◆ **What is required**:
Ignoring every picture, transcribe the data in full as it stands.

◆ **Code change snippets**:
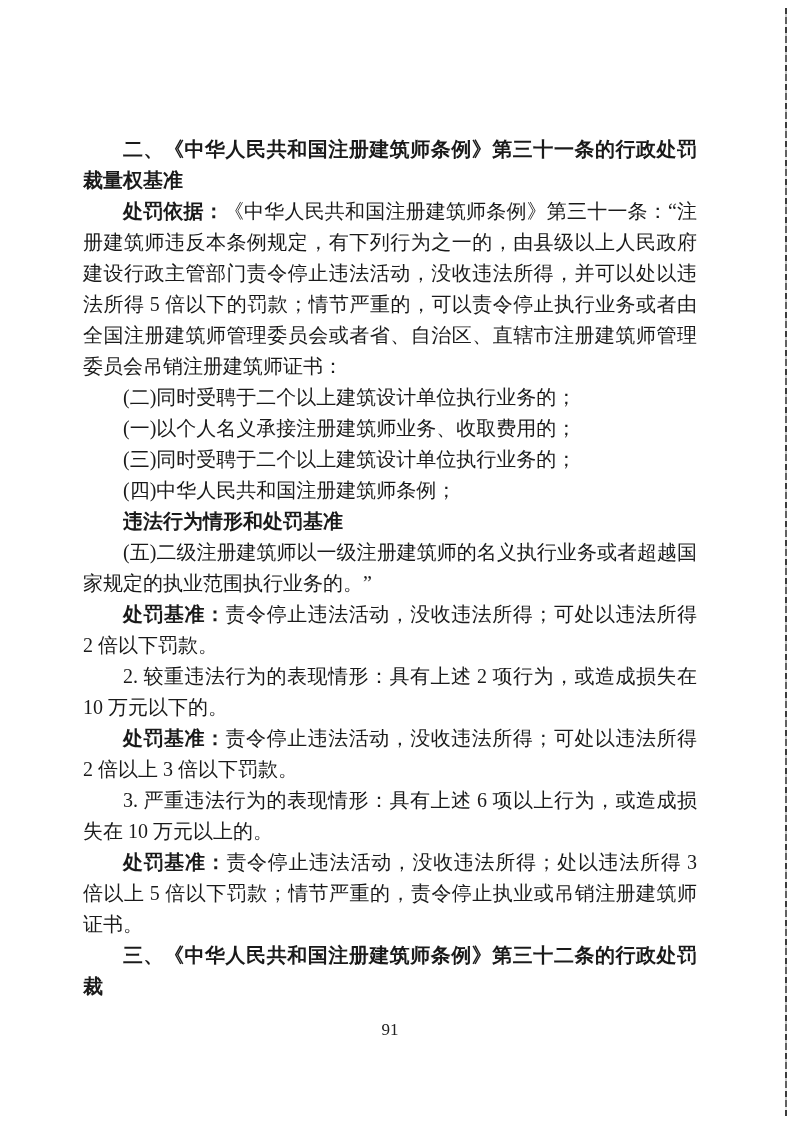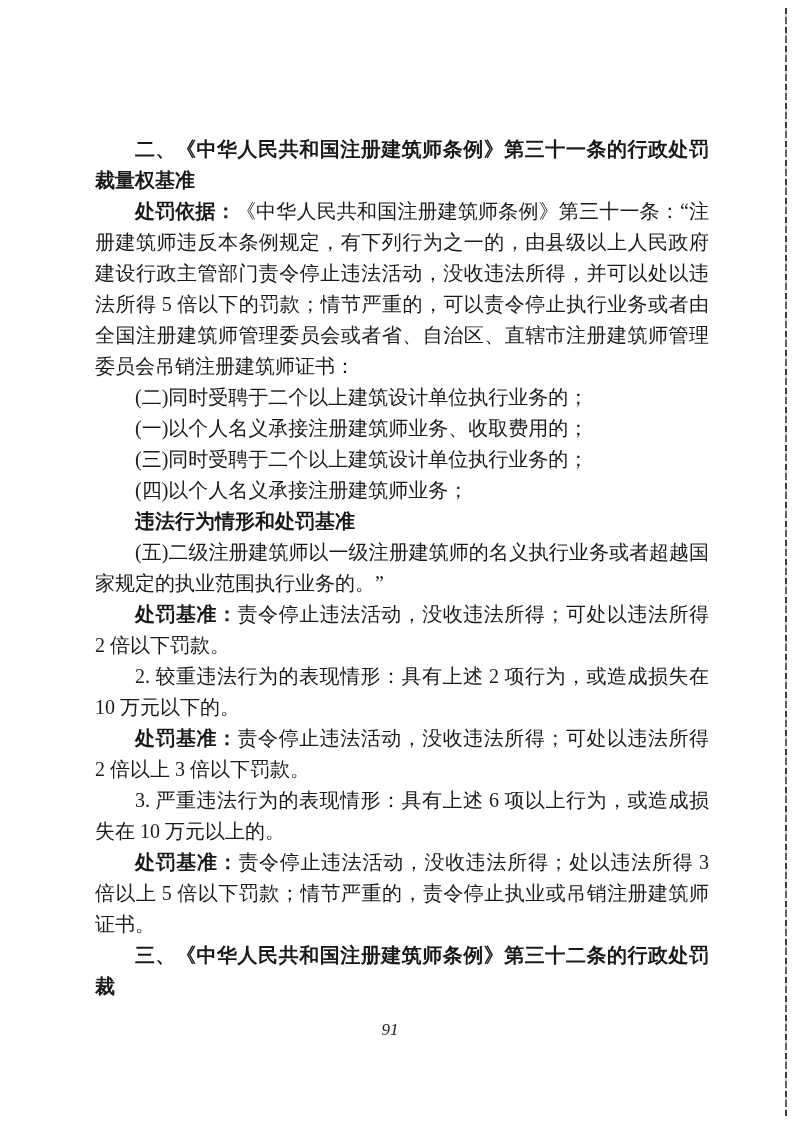--- a/index.html
+++ b/index.html
@@ -15,7 +15,7 @@
   }
   .content {
     position: absolute;
-    left: 95px;
+    left: 83px;
     top: 134px;
     width: 614px;
     font-size: 20px;

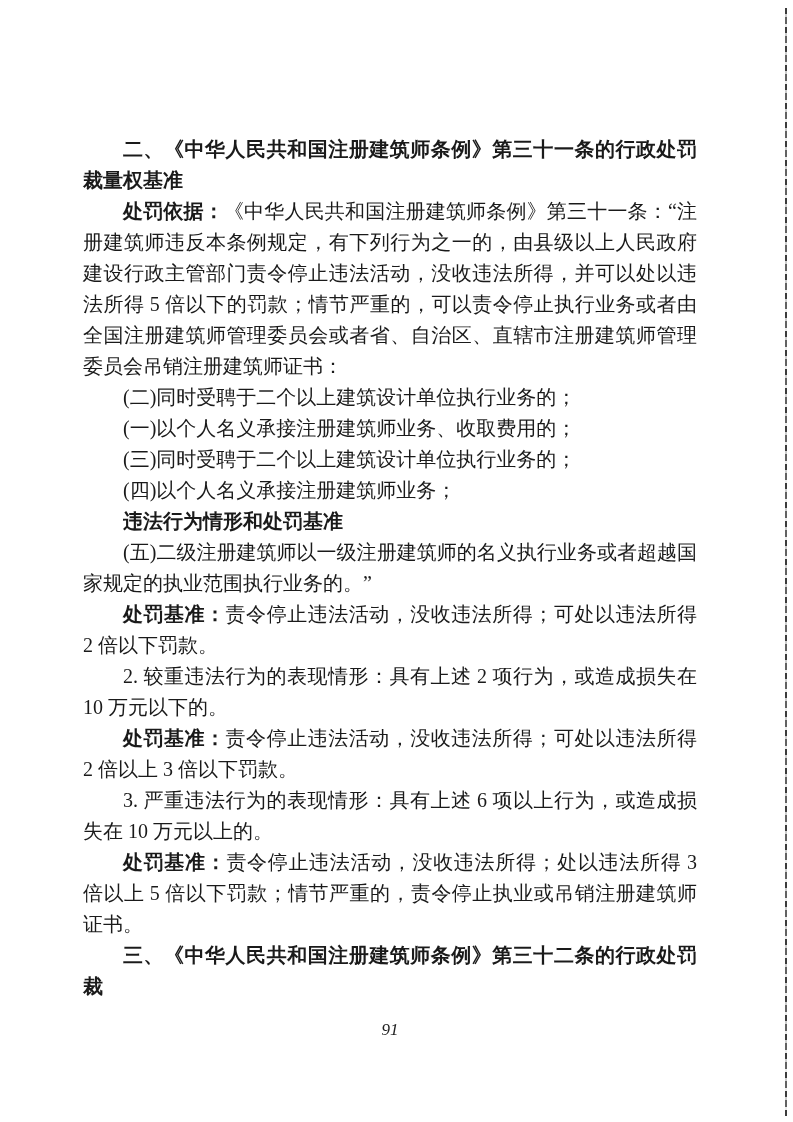--- a/index.html
+++ b/index.html
@@ -65,7 +65,7 @@
       <div class="para body"><span class="seg">(二)同时受聘于二个以上建筑设计单位执行业务的；</span></div>
       <div class="para body"><span class="seg">(一)以个人名义承接注册建筑师业务、收取费用的；</span></div>
       <div class="para body"><span class="seg">(三)同时受聘于二个以上建筑设计单位执行业务的；</span></div>
-      <div class="para body"><span class="seg">(四)以个人名义承接注册建筑师业务；</span></div>
+      <div class="para body"><span class="seg">(四)中华人民共和国注册建筑师条例；</span></div>
       <div class="para body"><span class="seg bold">违法行为情形和处罚基准</span></div>
       <div class="para body"><span class="seg">(五)二级注册建筑师以一级注册建筑师的名义执行业务或者超越国家规定的执业范围执行业务的。”</span></div>
       <div class="para body"><span class="seg bold">处罚基准：</span><span class="seg">责令停止违法活动，没收违法所得；可处以违法所得 2 倍以下罚款。</span></div>

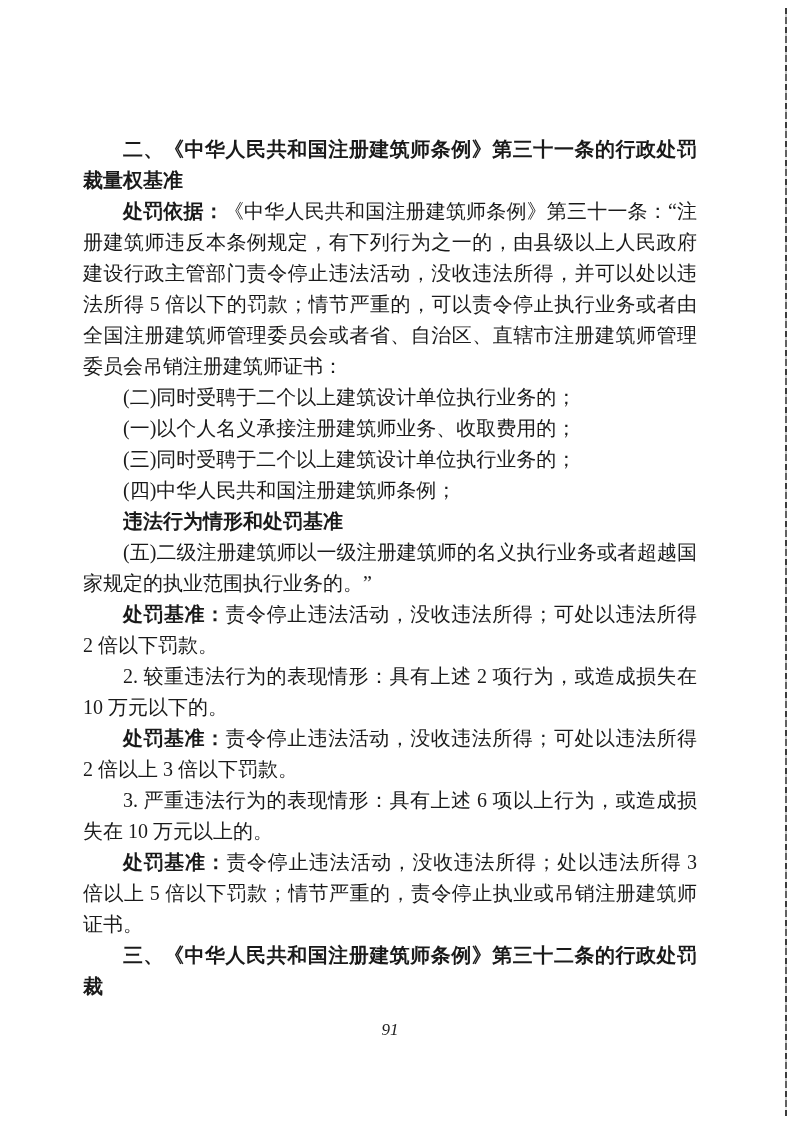--- a/index.html
+++ b/index.html
@@ -38,7 +38,6 @@
     text-align: center;
     font-size: 17px;
     color: #222222;
-    font-style: italic;
   }
   .scan-line {
     position: absolute;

◆ **Answer to this task**:
--- a/index.html
+++ b/index.html
@@ -15,7 +15,7 @@
   }
   .content {
     position: absolute;
-    left: 95px;
+    left: 83px;
     top: 134px;
     width: 614px;
     font-size: 20px;

--- a/index.html
+++ b/index.html
@@ -65,7 +65,7 @@
       <div class="para body"><span class="seg">(二)同时受聘于二个以上建筑设计单位执行业务的；</span></div>
       <div class="para body"><span class="seg">(一)以个人名义承接注册建筑师业务、收取费用的；</span></div>
       <div class="para body"><span class="seg">(三)同时受聘于二个以上建筑设计单位执行业务的；</span></div>
-      <div class="para body"><span class="seg">(四)以个人名义承接注册建筑师业务；</span></div>
+      <div class="para body"><span class="seg">(四)中华人民共和国注册建筑师条例；</span></div>
       <div class="para body"><span class="seg bold">违法行为情形和处罚基准</span></div>
       <div class="para body"><span class="seg">(五)二级注册建筑师以一级注册建筑师的名义执行业务或者超越国家规定的执业范围执行业务的。”</span></div>
       <div class="para body"><span class="seg bold">处罚基准：</span><span class="seg">责令停止违法活动，没收违法所得；可处以违法所得 2 倍以下罚款。</span></div>

--- a/index.html
+++ b/index.html
@@ -38,7 +38,6 @@
     text-align: center;
     font-size: 17px;
     color: #222222;
-    font-style: italic;
   }
   .scan-line {
     position: absolute;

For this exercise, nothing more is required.